Two all-time great players who recently died — and at t0o young an age, 58 and 60 respectively — from undiagnosed heart conditions. Even before that, recognizing the issue the NBA players union and the league itself were setting up supplemental health coverage to provide cardiac screening for retired players, something ESPN’s Jackie MacMullan recently broke.

The joint effort between union executive director Michele Roberts and NBA commissioner Adam Silver — at a time when there still may be potentially acrimonious labor negotiations looming for their sides — is intended to ease the health concerns of its retired players.

Roberts said action from the players’ association on providing screening for its retired players is “imminent.”

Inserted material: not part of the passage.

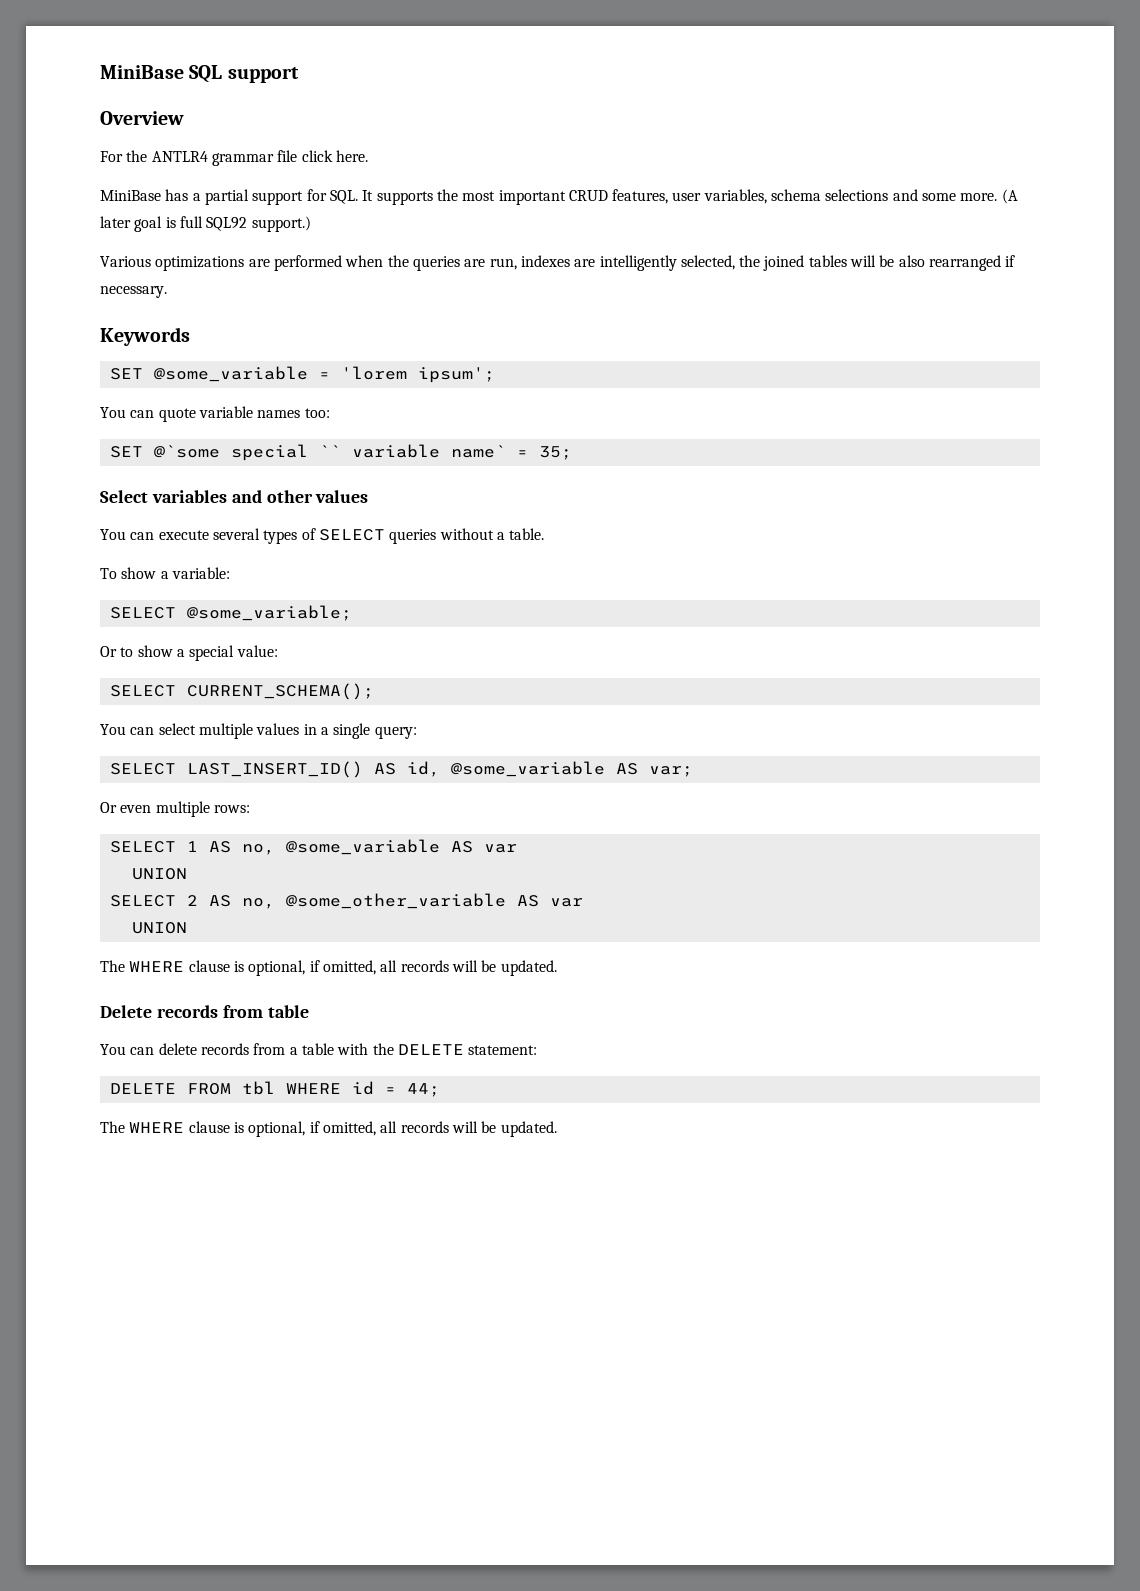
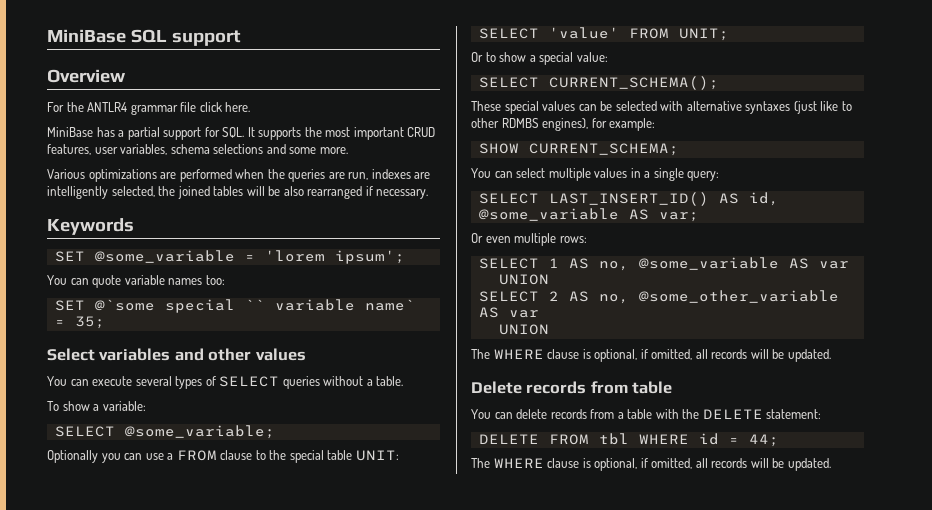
- (A later goal is full SQL92 support.)
+ Optionally you can use a FROM clause to the special table UNIT:
+ SELECT 'value' FROM UNIT;
+ These special values can be selected with alternative syntaxes (just like to other RDMBS engines), for example:
+ SHOW CURRENT_SCHEMA;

“I wish I could give you an exact timetable, but we have to make sure all the components are in place,” Roberts told ESPN recently. “I will tell you we hope to have something sooner than later.”

The Cardiologists are affiliated with the NBA already, and some of the money will come from the league, while the union is both pitching in a chunk of cash and is the one organizing this, according to the report.

It’s good to Roberts and Silver working together on this. While you’d like to think this would be the kind of no-brainer move that the league and union would work together on, in the past the relationship didn’t always facilitate this sort of cooperation even on the obvious.

I’d like to think this bodes well for future labor talks, but I’m not willing to completely draw that parallel.